INFORMATION SUPPLIED -
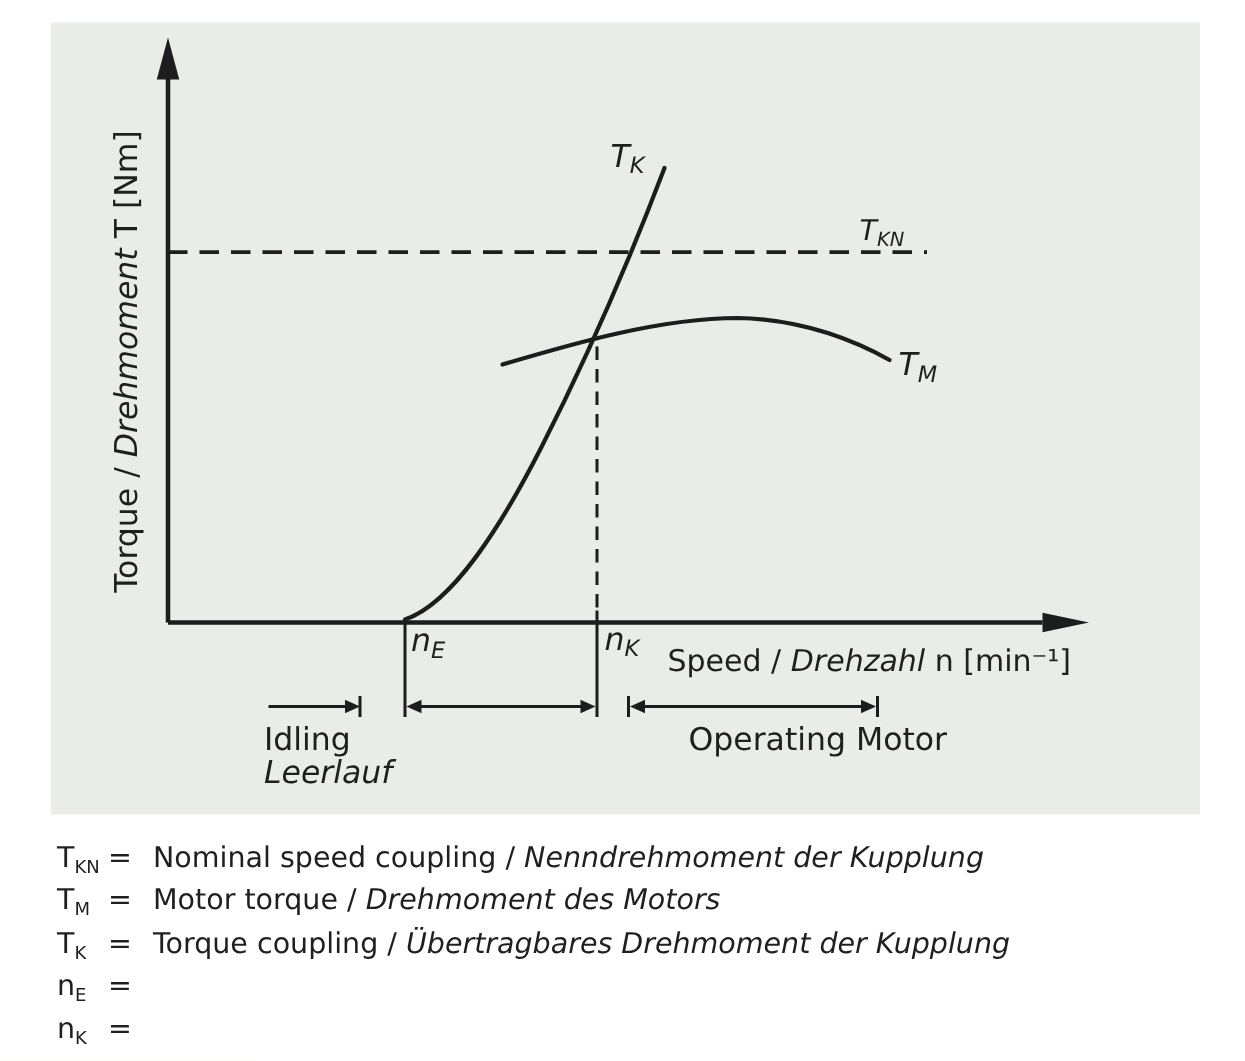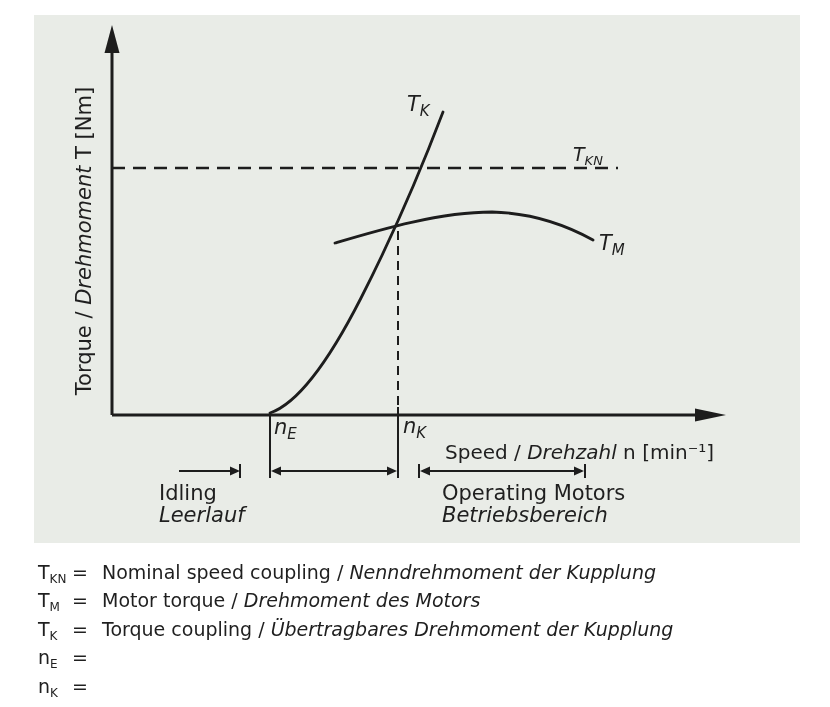--- a/index.html
+++ b/index.html
@@ -71,7 +71,7 @@
 
     <div class="lbl y-axis-lbl axis-lbl"><span>Torque / </span><span class="it">Drehmoment</span><span> T [Nm]</span></div>
 
-    <div class="lbl axis-lbl" style="left:411px;top:426px;"><span>Speed / </span><span class="it">Drehzahl</span><span> n [min⁻¹]</span></div>
+    <div class="lbl axis-lbl" style="left:411px;top:414px;"><span>Speed / </span><span class="it">Drehzahl</span><span> n [min⁻¹]</span></div>
 
     <div class="lbl curve-lbl" style="left:373px;top:78px;"><span>T</span><sub>K</sub></div>
 

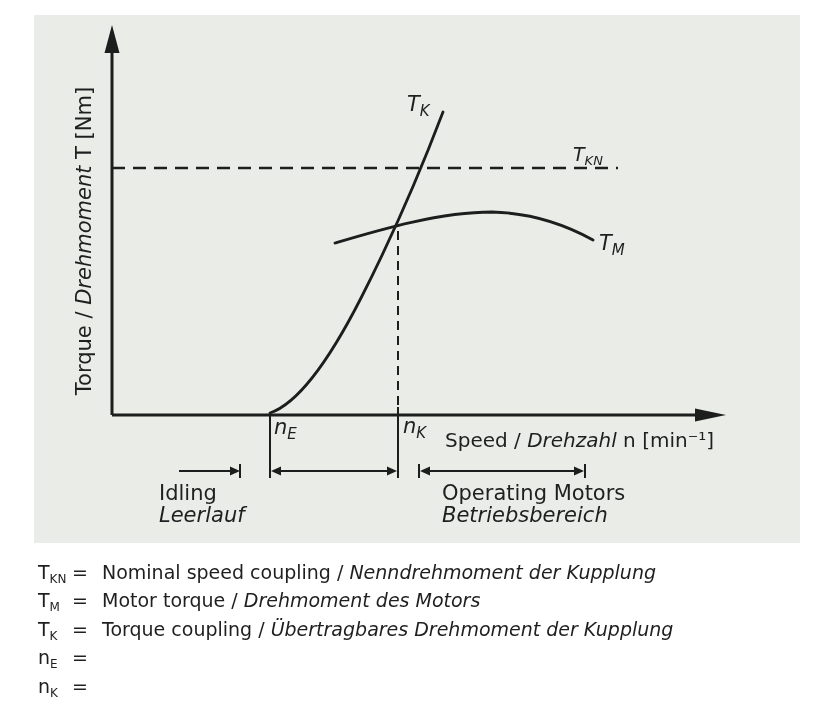--- a/index.html
+++ b/index.html
@@ -15,7 +15,7 @@
   .axis-lbl{font-size:20px;}
   .axis-lbl .it{font-style:italic;}
   .y-axis-lbl{left:51px;top:226px;transform:translate(-50%,-50%) rotate(-90deg);font-size:21px;}
-  .range-col{position:absolute;top:468px;font-size:21px;line-height:21px;}
+  .range-col{position:absolute;top:468px;font-size:21px;line-height:21px;margin-left:17px;}
   .range-col .de{font-style:italic;display:block;margin-top:1px;}
   .range-col .en{display:block;}
   .legend{position:absolute;left:38px;top:561px;width:760px;}

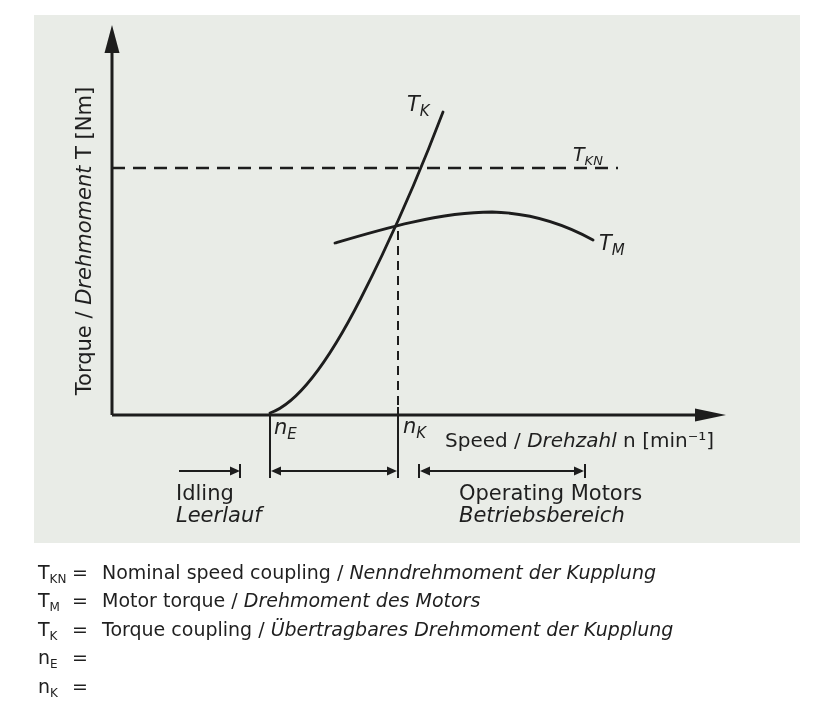--- a/index.html
+++ b/index.html
@@ -88,7 +88,7 @@
       <span class="de">Leerlauf</span>
     </div>
     <div class="range-col" style="left:408px;">
-      <span class="en">Operating Motors</span>
+      <span class="en">Operating Motor</span>
       <span class="de">Betriebsbereich</span>
     </div>
   </div>

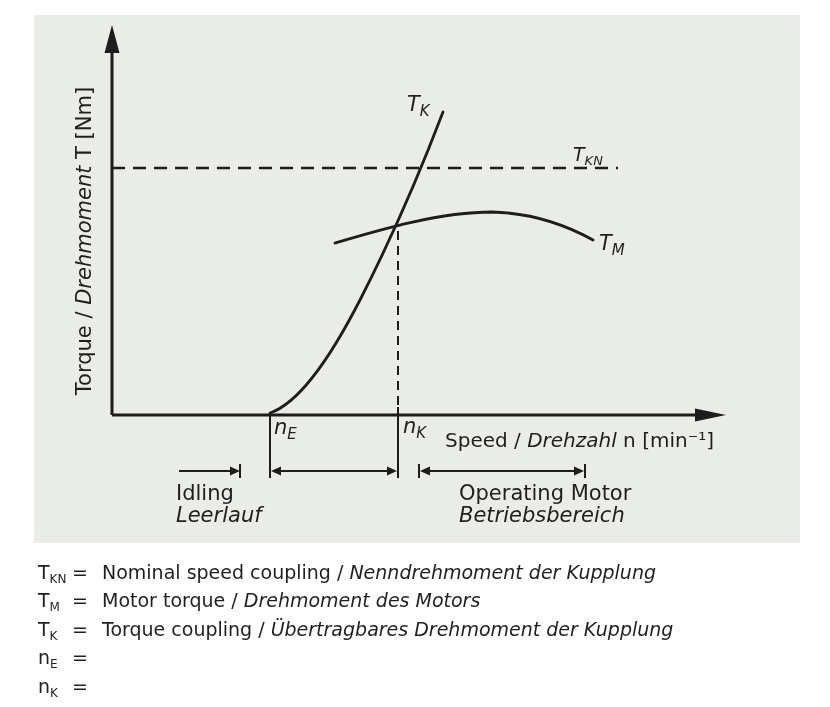--- a/index.html
+++ b/index.html
@@ -89,7 +89,6 @@
     </div>
     <div class="range-col" style="left:408px;">
       <span class="en">Operating Motor</span>
-      <span class="de">Betriebsbereich</span>
     </div>
   </div>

YOUR GOAL -
Scan the listing for "height" and copy out each line that has it.

SOLUTION -
-  .range-col{position:absolute;top:468px;font-size:21px;line-height:21px;}
+  .range-col{position:absolute;top:468px;font-size:21px;line-height:21px;margin-left:17px;}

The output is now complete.